TVDRNet: Text-driven Viewpoint Optimization via Differentiable Rendering for 3D Reasoning Segmentation
Abstract
Three-dimensional (3D) reasoning segmentation aims to segment target objects based on text instructions and 3D spatial cues. Recent efforts in 3D reasoning leverage Multimodal Large Language Models (MLLMs) to bridge the gap between text and 3D data. However, since MLLMs are primarily trained on text-image pairs, directly adapting them to unstructured 3D point clouds often fails to capture implicit semantic intent and reliably localize objects.

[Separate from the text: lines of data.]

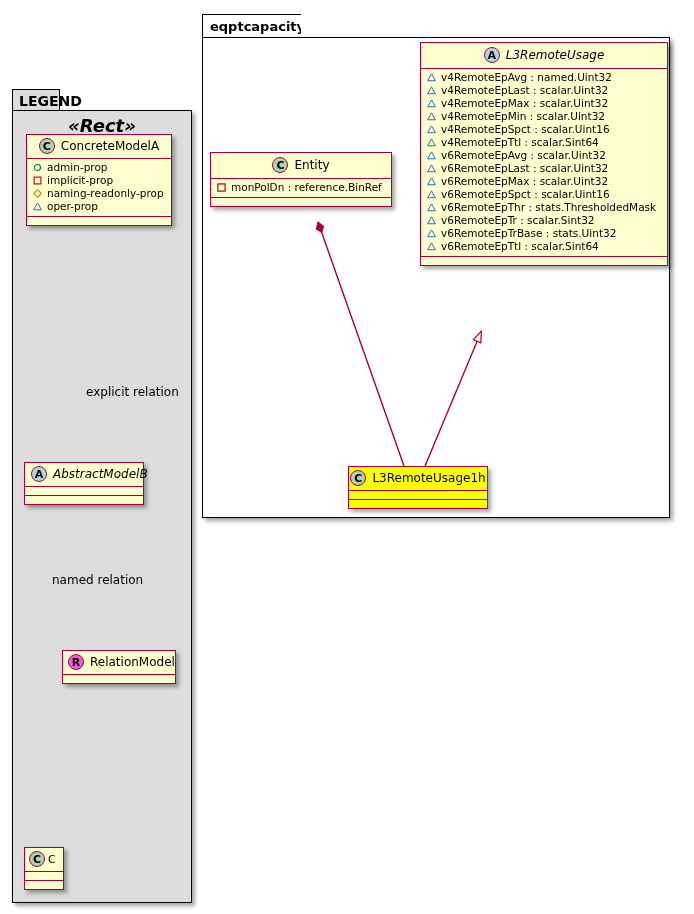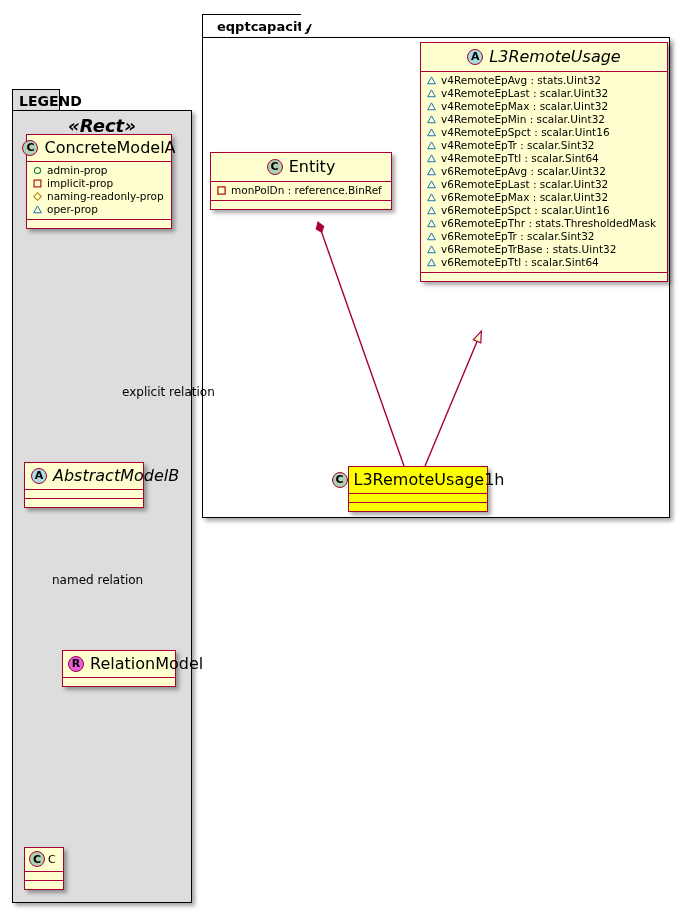"eqptcapacity" .package-tab { padding-left: 14px -> 7px }
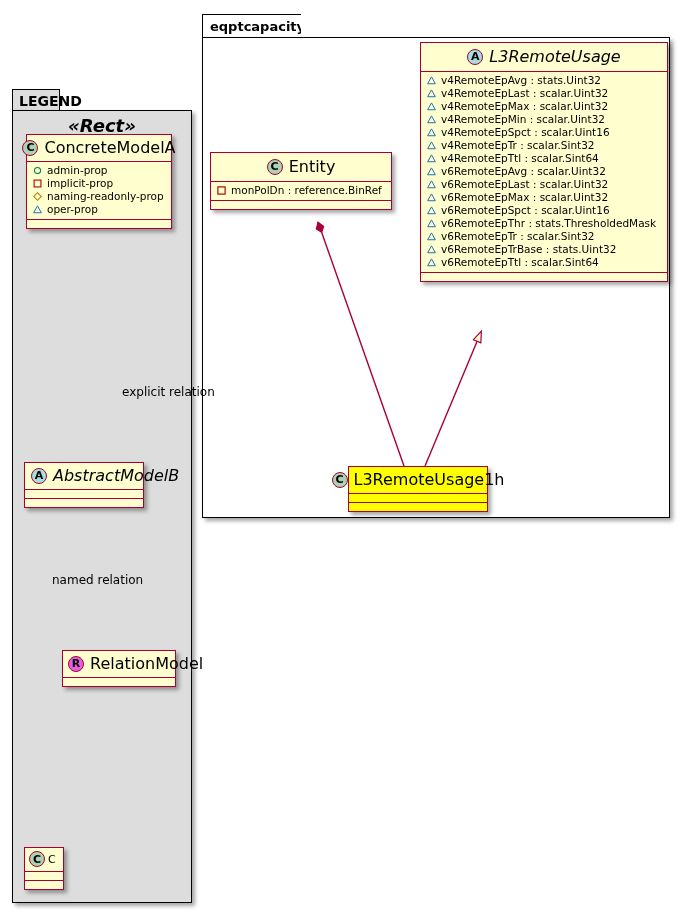"L3RemoteUsage" .uml-class .title-text { font-size: 16px -> 12px }
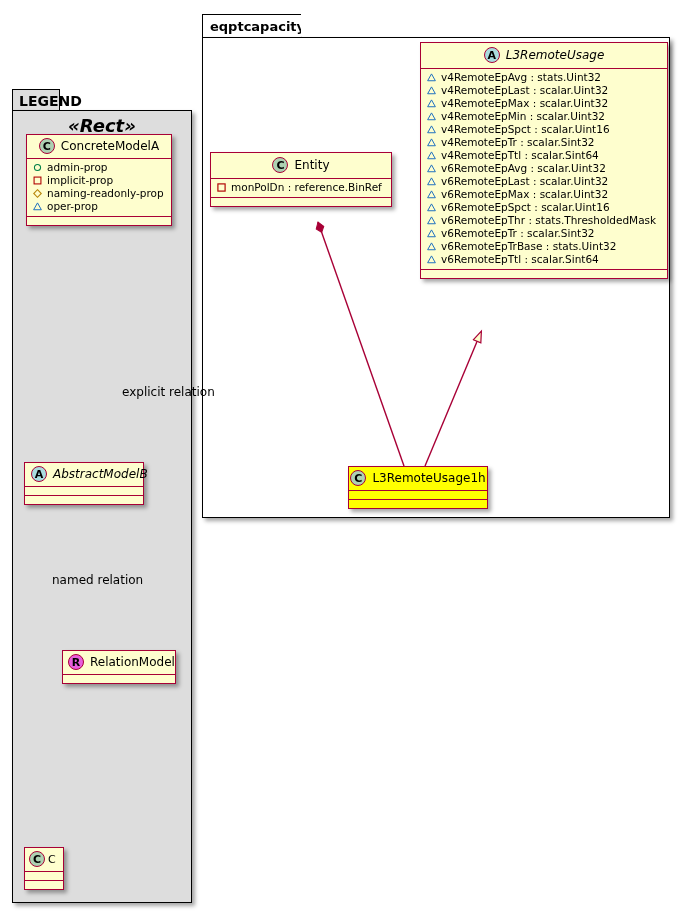"v4RemoteEpAvg : stats.Uint32" span.attr-text { text: stats.Uint32 -> named.Uint32 }
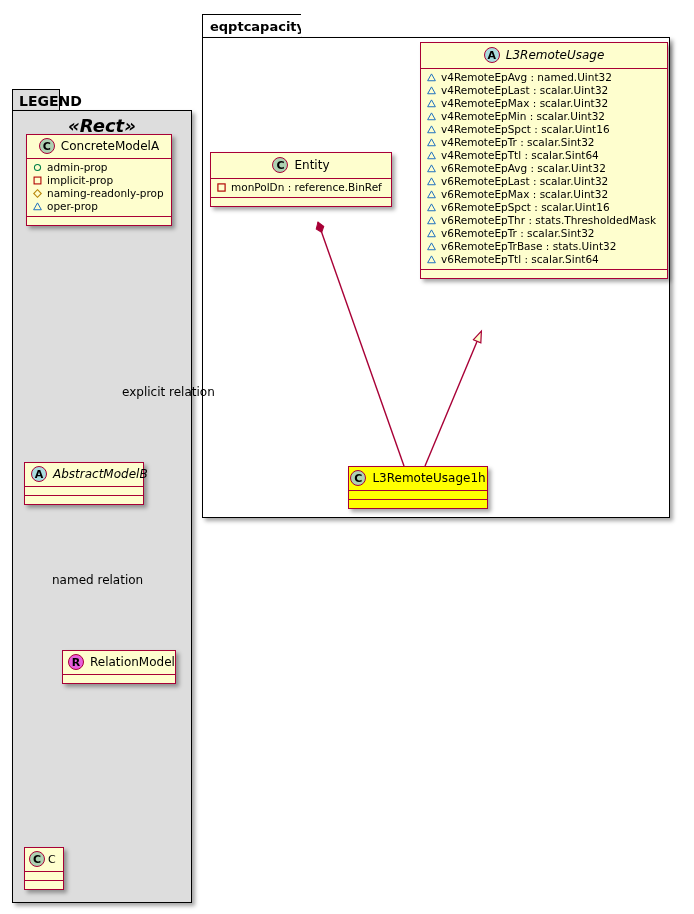"v4RemoteEpTr : scalar.Sint32" div.attr-row { html: <div> <svg> <path></path> </svg> <span>v4RemoteEpTr : scalar.Sint32</span> </div> -> none }
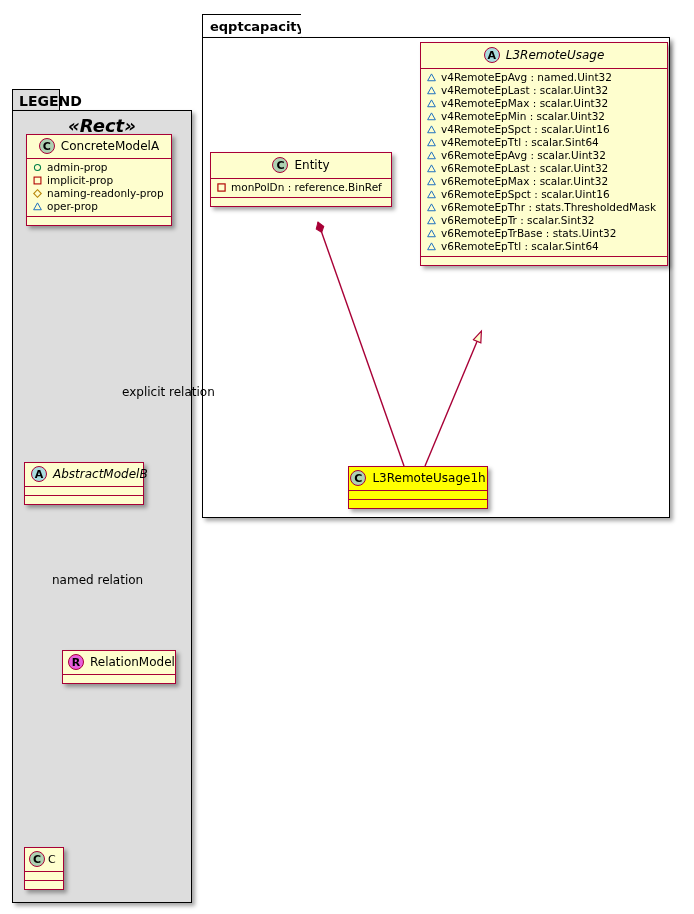"explicit relation" div.edge-label { margin-left: 36px -> none }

This paper introduces TVDRNet to address these challenges. Inspired by Active Vision theory, where humans selectively choose optimal viewpoints to better observe targets, TVDRNet employs a differentiable renderer to simulate this active process in 3D perception. By using text instructions as supervision to optimize intrinsic and extrinsic rendering parameters, the TVDRNet identifies the optimal viewpoints for observing the 3D scene, and therefore learning 'where to look' based on what the text instruction 'asked to find'. This process generates informative, task-relevant 2D images that are compatible with MLLMs. TVDRNet comprises: (1) the AVPL module, establishing a learnable mapping from semantics to optimal rendering parameters; and (2) the MGL module, fusing multi-modalities via semantic grouping to guide mask generation. Experiments show TVDRNet achieves SOTA performance in 3D reasoning segmentation (Reason3D, Instruct3D) and 3D visual grounding (ScanRefer).